PERSPECTIVES...
I see some 'Ad hominem fans' missing my comments (-;. Well for a change i will add some quotes from more relevant people:
The Human-perspective:
‘We are a thin layer of mush on a rock speck
in a corner of the Universe. Now, departing
from those facts, we can talk about man.’
Schopenhauer, father of modern Philosophy.
‘I am Kali, God of death’
Oppenheimer, father of The Atomic Bomb
'And nothing can we call our own but death
and that small model of the barren Earth,
which serves as paste and cover to our bones...'
Shakespeare, father of modern Literature
‘From a legal perspective the Large Hadron Collider is the biggest genocide in human history.

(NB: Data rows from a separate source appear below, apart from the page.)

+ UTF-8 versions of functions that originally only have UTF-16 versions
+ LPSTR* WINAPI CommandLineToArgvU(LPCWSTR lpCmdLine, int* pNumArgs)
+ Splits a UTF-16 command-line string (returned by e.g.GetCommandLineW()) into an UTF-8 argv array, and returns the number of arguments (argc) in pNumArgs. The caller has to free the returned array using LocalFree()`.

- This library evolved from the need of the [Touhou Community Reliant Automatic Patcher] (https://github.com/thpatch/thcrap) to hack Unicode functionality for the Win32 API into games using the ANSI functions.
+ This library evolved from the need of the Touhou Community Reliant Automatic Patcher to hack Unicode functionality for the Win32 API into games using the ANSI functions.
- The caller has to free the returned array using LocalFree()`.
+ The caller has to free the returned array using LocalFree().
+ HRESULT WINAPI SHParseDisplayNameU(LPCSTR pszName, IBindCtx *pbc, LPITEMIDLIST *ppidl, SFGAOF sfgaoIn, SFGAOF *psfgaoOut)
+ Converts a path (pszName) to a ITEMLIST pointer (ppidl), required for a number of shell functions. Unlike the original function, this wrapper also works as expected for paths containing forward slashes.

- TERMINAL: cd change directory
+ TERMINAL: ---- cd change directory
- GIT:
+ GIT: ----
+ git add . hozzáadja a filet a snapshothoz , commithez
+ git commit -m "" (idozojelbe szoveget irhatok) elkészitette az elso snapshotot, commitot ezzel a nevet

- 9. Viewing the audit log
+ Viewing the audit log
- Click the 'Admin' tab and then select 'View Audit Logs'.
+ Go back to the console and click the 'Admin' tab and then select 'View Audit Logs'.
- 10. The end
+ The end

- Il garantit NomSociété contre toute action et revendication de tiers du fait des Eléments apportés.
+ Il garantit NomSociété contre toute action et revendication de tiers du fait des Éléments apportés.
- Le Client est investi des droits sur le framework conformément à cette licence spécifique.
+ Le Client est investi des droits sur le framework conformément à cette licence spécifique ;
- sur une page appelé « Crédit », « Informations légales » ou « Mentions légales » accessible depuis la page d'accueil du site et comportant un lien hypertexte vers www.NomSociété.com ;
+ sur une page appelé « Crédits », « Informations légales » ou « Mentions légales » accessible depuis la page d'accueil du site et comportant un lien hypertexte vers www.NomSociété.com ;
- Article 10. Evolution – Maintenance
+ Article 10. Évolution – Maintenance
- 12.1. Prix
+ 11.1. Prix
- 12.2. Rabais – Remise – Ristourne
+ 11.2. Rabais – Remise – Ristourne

With a mere probability of 10% of risk, an unlikely case, which is the original estimate of the company,
it means a genocide of 10% x 6.6 billion=66 million statistical dead
by the mere fact of having the LHC running’
Mark Leggett, expert risk.
The Theoretical Perspective:
'In the 1920s, Bose and Einstein predicted a dense state of matter in which many particles at very low temperatures share the same spatial location, a prediction which was verified experimentally in the 1990s. The simplest mathematical model of such a Bose–Einstein condensate uses a non-linear interaction between the many particles in the condensate. The non-linearity poses a great challenge to both physicists and mathematicians, leading often to unpredictable behavior. For example, strong attractive interaction among quark condensates may lead to collapse, infinite density, and model breakdown, the properties expected in the classic treatment of black holes.'
Wikipedia, Quark Condensates.
The Industrial /Ethic/Political Perspective:
'This case is of concern to all the people of America, not only to physicists. It should be addressed by the Congress'
Hellen Gillmor 'Sancho et Al vs. CERN'
‘Technological civilization is programmed by the principle that something ought to be done because it is technologically possible. If it is possible to build nuclear weapons, they must be built, even If they might destroy us all. Once this principle is accepted, humanist Values (something has to be done because it is needed by man) are Dethroned and technological development becomes the foundation of ethics'.